Au jeu du «tu préfères», vous choisissez de manger du welsh à tous les repas ou de débuter toutes vos phrases en disant du bien du PS ?
Même à tous les repas, je trouve le welsh moins indigeste que ce que le PS est devenu. Au-delà de la boutade, je trouve ça triste pour ce parti de gouvernement qui a produit de belles idées portées par de grandes figures.

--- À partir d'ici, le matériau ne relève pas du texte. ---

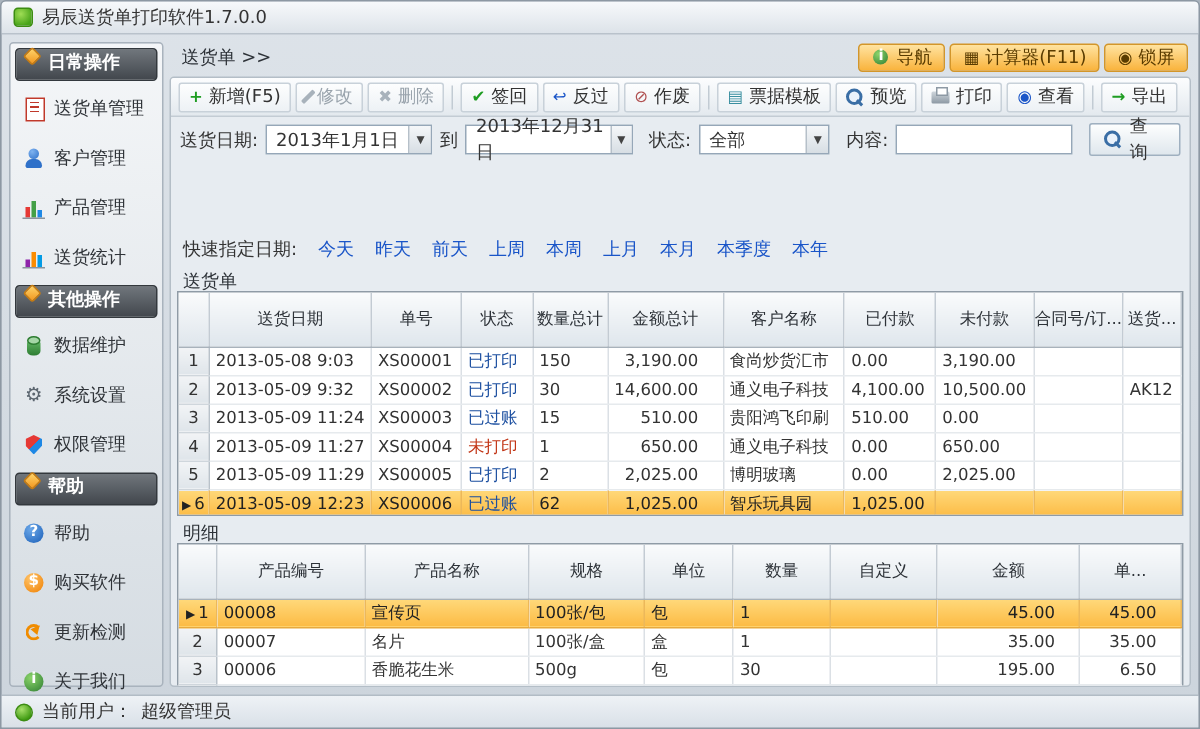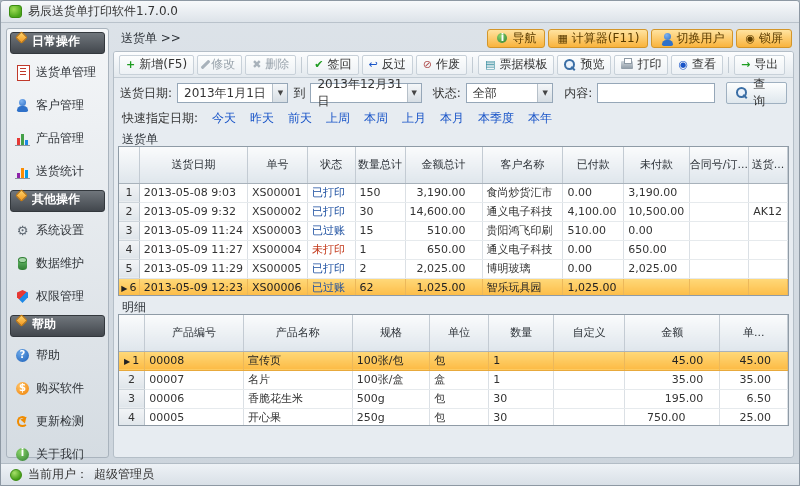--- a/index.html
+++ b/index.html
@@ -70,21 +70,21 @@
 
   .filter-row { height:30px; display:flex; align-items:center; padding:0 6px; gap:5px; }
   .f-label { white-space:nowrap; }
   .combo { height:20px; background:#fff; border:1px solid #96a7b8; display:flex; align-items:center; justify-content:space-between; padding-left:6px; cursor:pointer; }
   .combo .arrow-btn { width:15px; height:18px; background:linear-gradient(#f5f7f9,#d7dee4); border-left:1px solid #b6c0c9; display:flex; align-items:center; justify-content:center; font-size:7px; color:#444; }
   .w-date { width:112px; }
   .w-status { width:88px; }
   .text-input { height:20px; width:118px; background:#fff; border:1px solid #96a7b8; font:inherit; padding:0 4px; }
   .query-btn { height:22px; padding:0 9px; background:linear-gradient(#fdfefe,#dfe7ed); border:1px solid #9fb0c0; border-radius:2px; display:flex; align-items:center; gap:5px; cursor:pointer; }
 
-  .quick-row { height:20px; display:flex; align-items:center; padding:0 8px; gap:14px; }
+  .quick-row { height:20px; display:flex; align-items:center; padding:0 8px; gap:14px;margin-top:48px; }
   .quick-link { color:#1a55c8; cursor:pointer; white-space:nowrap; }
 
   .grid-label { height:18px; padding:3px 0 0 8px; color:#2d3238; }
 
   .grid-wrap { margin:0 4px; border:1px solid #8f9ba6; background:#fff; overflow:hidden; }
   .orders-wrap { height:150px; }
   .details-wrap { height:112px; }
 
   table { border-collapse:collapse; table-layout:fixed; font-size:11px; }
   th { height:36px; background:linear-gradient(#fafbfc,#dfe6ec); border-right:1px solid #c3cbd3; border-bottom:1px solid #a8b2bb; font-weight:normal; text-align:center; overflow:hidden; white-space:nowrap; color:#2d3238; }
@@ -124,26 +124,26 @@
     <div class="side-item">
       <span class="si si-stats"></span>
       <span>送货统计</span>
     </div>
 
     <div class="side-header">
       <span class="sh-ico"></span>
       <span>其他操作</span>
     </div>
     <div class="side-item">
+      <span class="si si-db"></span>
+      <span>数据维护</span>
+    </div>
+    <div class="side-item">
       <span class="si si-gear"></span>
       <span>系统设置</span>
-    </div>
-    <div class="side-item">
-      <span class="si si-db"></span>
-      <span>数据维护</span>
     </div>
     <div class="side-item">
       <span class="si si-shield"></span>
       <span>权限管理</span>
     </div>
 
     <div class="side-header">
       <span class="sh-ico"></span>
       <span>帮助</span>
     </div>
@@ -169,24 +169,20 @@
     <div class="main-header">
       <span class="tab-label">送货单 &gt;&gt;</span>
       <div class="tb-group">
         <div class="tb-btn">
           <span class="si si-info" style="width:12px;height:12px;flex:0 0 12px"></span>
           <span>导航</span>
         </div>
         <div class="tb-btn">
           <span class="gi" style="color:#5a3c00">▦</span>
           <span>计算器(F11)</span>
-        </div>
-        <div class="tb-btn">
-          <span class="si si-user" style="width:12px;height:12px;flex:0 0 12px"></span>
-          <span>切换用户</span>
         </div>
         <div class="tb-btn">
           <span class="gi" style="color:#5a3c00">◉</span>
           <span>锁屏</span>
         </div>
       </div>
     </div>
 
     <div class="panel">
 

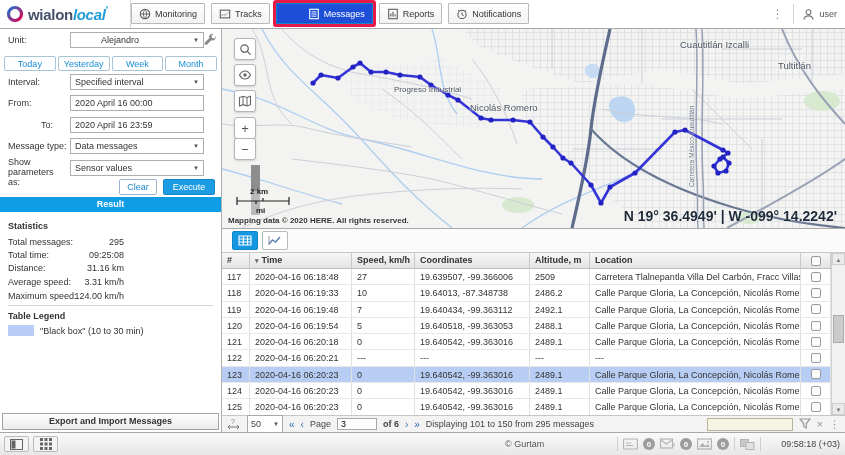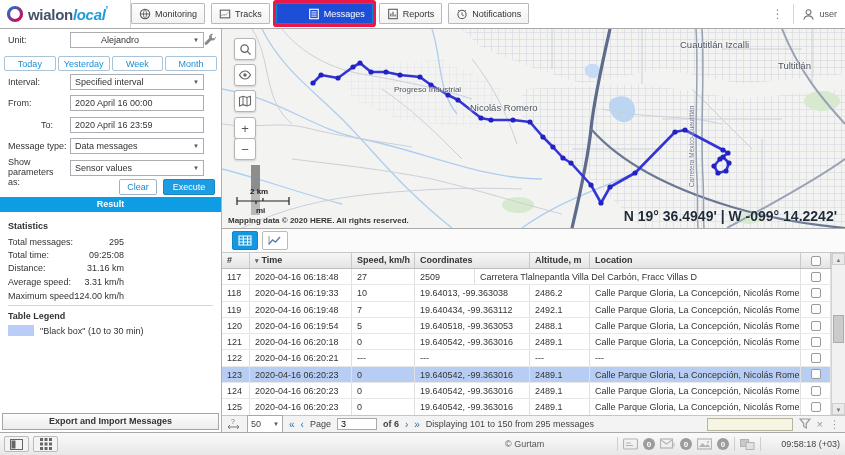--- a/index.html
+++ b/index.html
@@ -382,31 +382,32 @@
     <div class="cell col-chk">
         <div class="cb"></div>
       </div>
   </div>
 
   <div class="rows">
     <div class="trow">
       <div class="cell col-num">117</div>
       <div class="cell col-time">2020-04-16 06:18:48</div>
       <div class="cell col-speed">27</div>
+      <div class="cell col-coord">19.639507, -99.366006</div>
       <div class="cell col-alt">2509</div>
       <div class="cell col-loc">Carretera Tlalnepantla Villa Del Carbón, Fracc Villas D</div>
       <div class="cell col-chk">
           <div class="cb"></div>
         </div>
     </div>
     <div class="trow">
       <div class="cell col-num">118</div>
       <div class="cell col-time">2020-04-16 06:19:33</div>
       <div class="cell col-speed">10</div>
-      <div class="cell col-coord">19.64013, -99.363038</div>
+      <div class="cell col-coord">19.64013, -87.348738</div>
       <div class="cell col-alt">2486.2</div>
       <div class="cell col-loc">Calle Parque Gloria, La Concepción, Nicolás Romero</div>
       <div class="cell col-chk">
           <div class="cb"></div>
         </div>
     </div>
     <div class="trow">
       <div class="cell col-num">119</div>
       <div class="cell col-time">2020-04-16 06:19:48</div>
       <div class="cell col-speed">7</div>

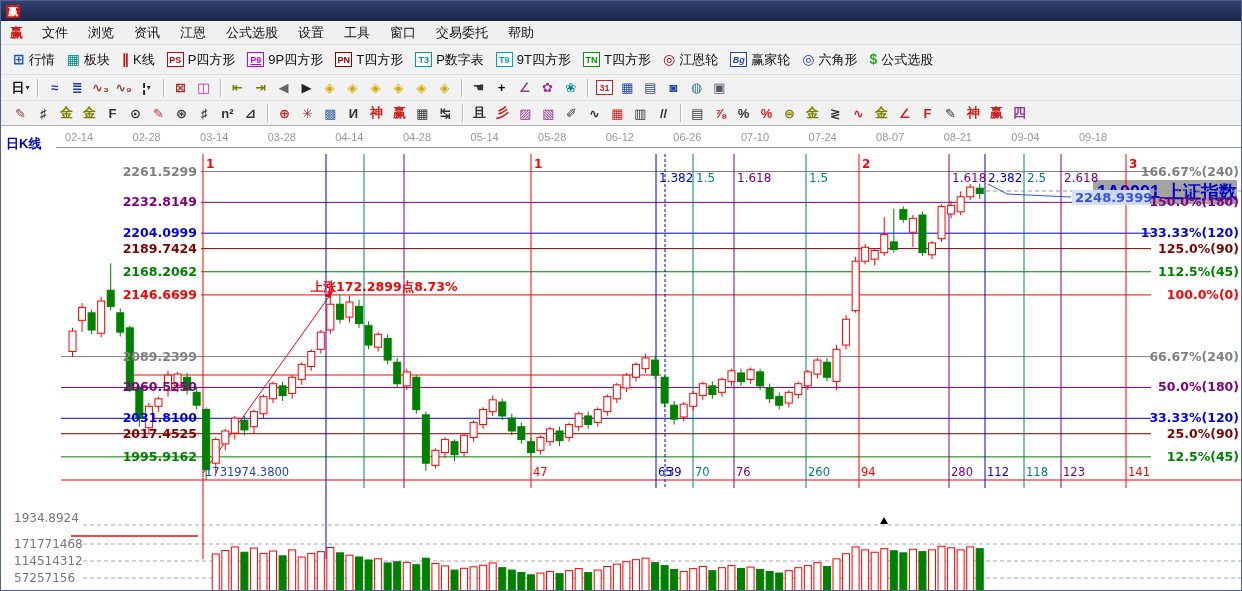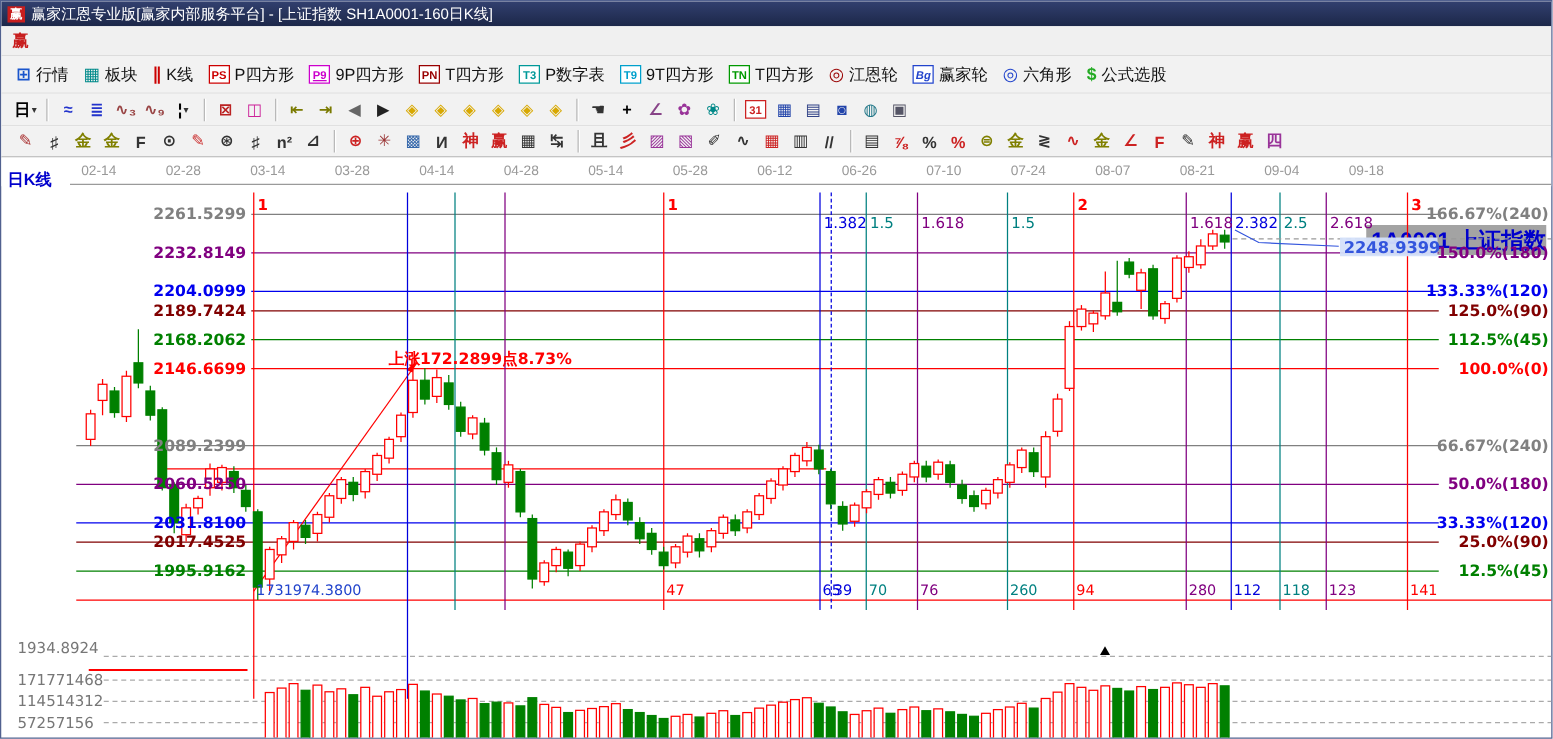--- a/index.html
+++ b/index.html
@@ -32,25 +32,36 @@
   .date-tick { position:absolute; top:5px; transform:translateX(-50%); color:#999; font-size:11px; }
   .symbol-label { position:absolute; right:6px; top:23px; color:#0000cc; font-weight:bold; font-size:18px; background:#a3a3a3; padding-left:4px;margin-top:31px; }
 
   #chart-svg { position:absolute; left:0; top:0; width:1242px; height:591px; pointer-events:none; }
 </style>
 </head>
 <body>
 
 <div class="titlebar">
   <span class="app-logo">赢</span>
-  <span>赢家江恩专业版[赢家内部服务平台] - [上证指数  SH1A0001-160日K线]</span>
 </div>
 
 <div class="menubar">
   <span class="menu-logo">赢</span>
+  <span id="menu-items" style="display:flex;">
+      <span class="menu-item">文件</span>
+      <span class="menu-item">浏览</span>
+      <span class="menu-item">资讯</span>
+      <span class="menu-item">江恩</span>
+      <span class="menu-item">公式选股</span>
+      <span class="menu-item">设置</span>
+      <span class="menu-item">工具</span>
+      <span class="menu-item">窗口</span>
+      <span class="menu-item">交易委托</span>
+      <span class="menu-item">帮助</span>
+    </span>
 </div>
 
 <div class="toolbar" id="toolbar-main">
     <div class="tb-item">
       <span class="tb-glyph" style="color: rgb(26, 85, 204);">⊞</span>
       <span>行情</span>
     </div>
     <div class="tb-item">
       <span class="tb-glyph" style="color: rgb(0, 139, 139);">▦</span>
       <span>板块</span>

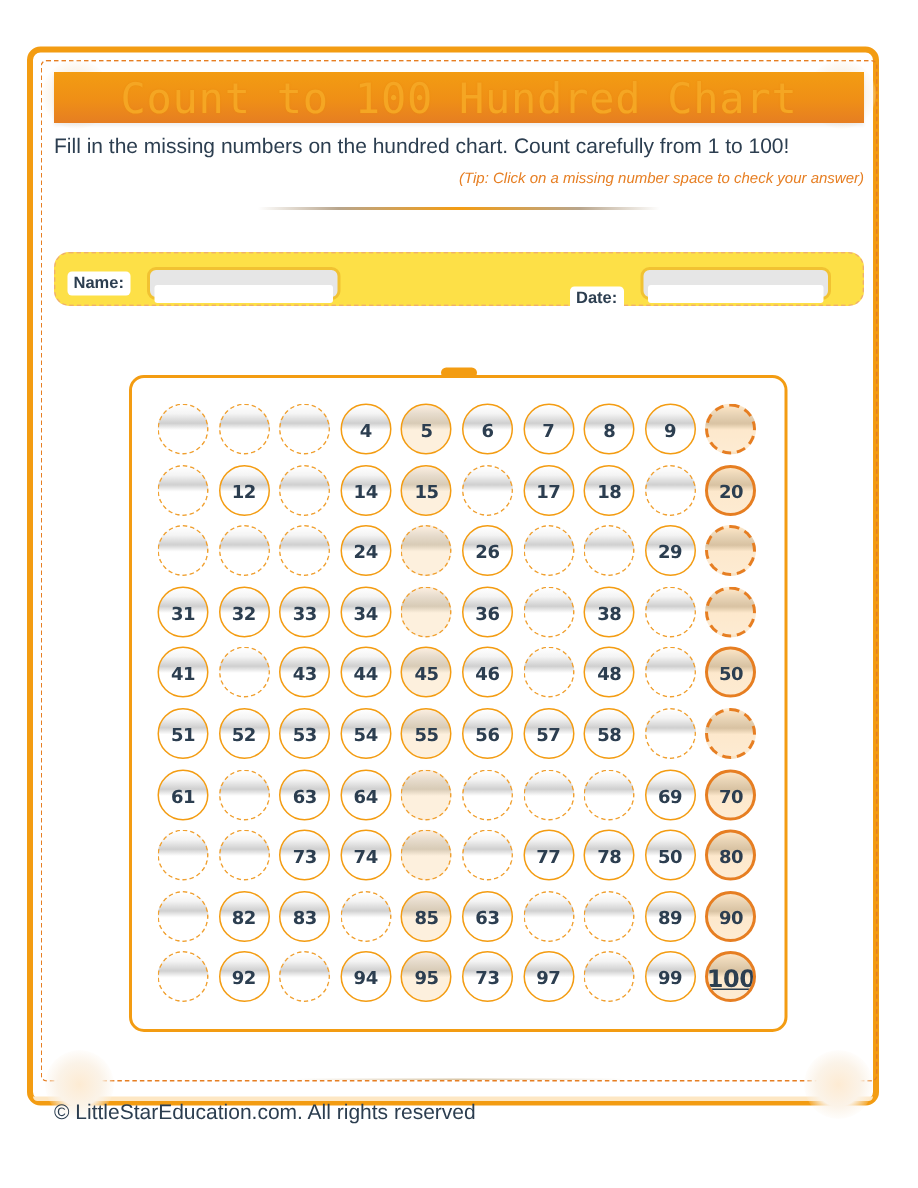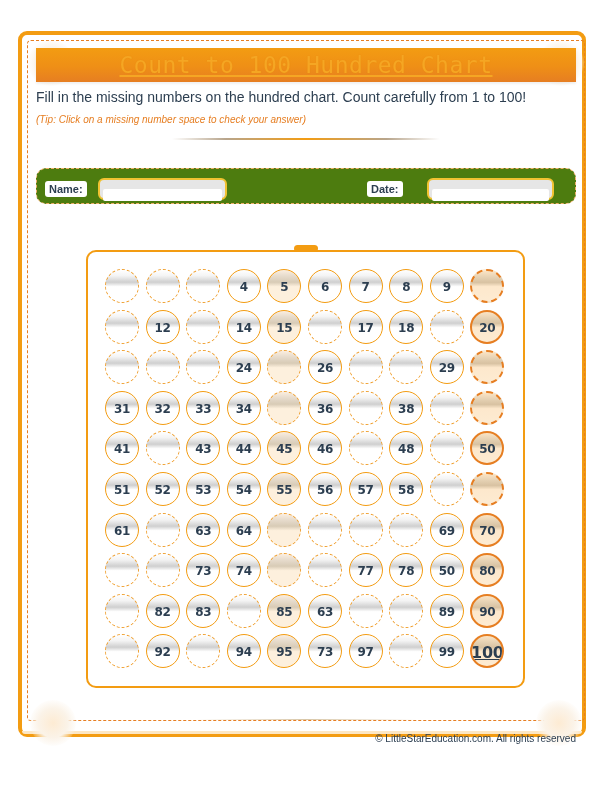--- a/index.html
+++ b/index.html
@@ -22,38 +22,38 @@
   }
   .glow { position: absolute; width: 46px; height: 46px; border-radius: 50%;
     background: radial-gradient(circle, #fdebd3 0%, #fbf3e8 45%, rgba(255,255,255,0) 75%); }
   .header {
     position: absolute; left: 36px; top: 48px; width: 540px; height: 34px;
     background: linear-gradient(180deg, #f39c12 0%, #ef8f16 55%, #e67e22 100%);
     display: flex; align-items: center; justify-content: center;
     box-shadow: 0 2px 2px rgba(0,0,0,0.06);
   }
   .header h1 {
-    margin: 0; font-family: "DejaVu Sans Mono", monospace; font-size: 23px; font-weight: normal;
-    color: #f5a623; letter-spacing: 0.5px; text-shadow: 0 0 1px #e88a10; text-decoration: underline;
+    margin: 0; font-family: "DejaVu Sans Mono", monospace; font-size: 28px; font-weight: normal;
+    color: #f5a623; letter-spacing: 0.5px; text-shadow: 0 0 1px #e88a10;
   }
   .instructions {
     position: absolute; left: 36px; top: 89px; width: 540px; text-align: left;
     font-size: 14px; color: #2c3e50; font-family: "Liberation Sans", sans-serif;
   }
   .tip {
-    position: absolute; left: 36px; top: 114px; width: 540px; text-align: left;
+    position: absolute; left: 36px; top: 114px; width: 540px; text-align: right;
     font-size: 10px; font-style: italic; color: #e67e22; font-family: "Liberation Sans", sans-serif;
   }
   .divider {
     position: absolute; left: 172px; top: 138px; width: 268px; height: 2px;
     background: linear-gradient(90deg, rgba(255,255,255,0) 0%, #b8a58c 20%, #f39c12 50%, #b8a58c 80%, rgba(255,255,255,0) 100%);
   }
   .namebar {
     position: absolute; left: 36px; top: 168px; width: 540px; height: 36px;
-    border: 1px dashed #f0b06a; border-radius: 10px; background: #4d7c0f; box-sizing: border-box;
+    border: 1px dashed #f0b06a; border-radius: 10px; background: #fde047; box-sizing: border-box;
   }
   .lbl {
     position: absolute; top: 12px; font-size: 11px; font-weight: bold; color: #2c3e50;
     font-family: "Liberation Sans", sans-serif; background: #fff; padding: 2px 4px; border-radius: 3px;
   }
   .field {
     position: absolute; top: 9px; height: 22px; box-sizing: border-box;
     border: 2px solid #f1c232; border-radius: 6px; background: #e6e6e6; padding: 3px;
   }
   .field input {
@@ -86,22 +86,22 @@
   .cell span {
     font-family: "DejaVu Sans", sans-serif; font-weight: bold; font-size: 12px; color: #2c3e50;
     position: relative; top: 1px; letter-spacing: -0.3px;
   }
   .cell.c10 span.three { font-size: 16px; text-decoration: underline; }
   .footer-line {
     position: absolute; left: 196px; top: 719px; width: 220px; height: 1px;
     background: linear-gradient(90deg, rgba(255,255,255,0), #d9c7a8, rgba(255,255,255,0));
   }
   .footer {
-    position: absolute; left: 36px; top: 733px; width: 540px; text-align: right;
-    font-size: 10px; color: #2c3e50; font-family: "Liberation Sans", sans-serif;
+    position: absolute; left: 36px; top: 733px; width: 540px; text-align: left;
+    font-size: 14px; color: #2c3e50; font-family: "Liberation Sans", sans-serif;
   }
 </style>
 </head>
 <body>
 
 <div class="frame"></div>
 <div class="inner"></div>
 
 <div class="glow" style="left:28px;top:40px;"></div>
 <div class="glow" style="left:538px;top:40px;"></div>
@@ -114,21 +114,21 @@
 
 <div class="instructions">Fill in the missing numbers on the hundred chart. Count carefully from 1 to 100!</div>
 <div class="tip">(Tip: Click on a missing number space to check your answer)</div>
 <div class="divider"></div>
 
 <div class="namebar">
   <span class="lbl" style="left:8px;">Name:</span>
   <div class="field" style="left:61px;width:129px;">
     <input type="text" value="" style="">
   </div>
-  <span class="lbl" style="left:330px;">Date:</span>
+  <span class="lbl" style="left:343px;margin-top:10px;">Date:</span>
   <div class="field" style="left:390px;width:127px;">
     <input type="text" value="" style="">
   </div>
 </div>
 
 <div class="panel"></div>
 <div class="panel-tab"></div>
 
 <div class="grid" id="grid">
     <div class="cell missing"></div>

Qu’est-ce qui vous donne le «seum» ?
Quand je vois le peu d’espaces verts à Lille, quand je vois des commerces fermer, quand je constate comme tous les Lillois et les touristes la saleté de nos rues, l’insécurité qui pénalise tout particulièrement les femmes la nuit, et l’assignation à résidence des habitants dans nos quartiers, oui, j’ai le seum. Mais je vois aussi les talents, l’énergie, l’envie de tous ces Lillois et Lilloises. Alors je me mets au travail, je mobilise une équipe et je me dis qu’on va gagner la mairie de Lille.
Aubry, ça rime avec… ?
«Aux abris», car ces dernières années, ses sorties politiques se résument à dénoncer, critiquer, agonir ses adversaires comme son propre camp. Le débat démocratique peut être vif et intense. Il doit aussi être respectueux.
Recueilli par Sébastien Tronche
«Les cardons, c’est un plat qui se mérite»
Grégory Doucet conduit la liste Europe Ecologie-les Verts pour les élections municipales à Lyon.
Bonjour. Qui êtes-vous ? Quels sont vos réseaux ?
Grégory Doucet, 46 ans, père de trois enfants, engagé dans l’humanitaire depuis 2002. Je travaille pour Handicap international depuis 2009. Et je suis vice-président d’une petite ONG, Planète enfants & développement, très impliquée dans la petite enfance et notamment l’implantation de crèches et d’écoles maternelles au Népal, au Burkina Faso…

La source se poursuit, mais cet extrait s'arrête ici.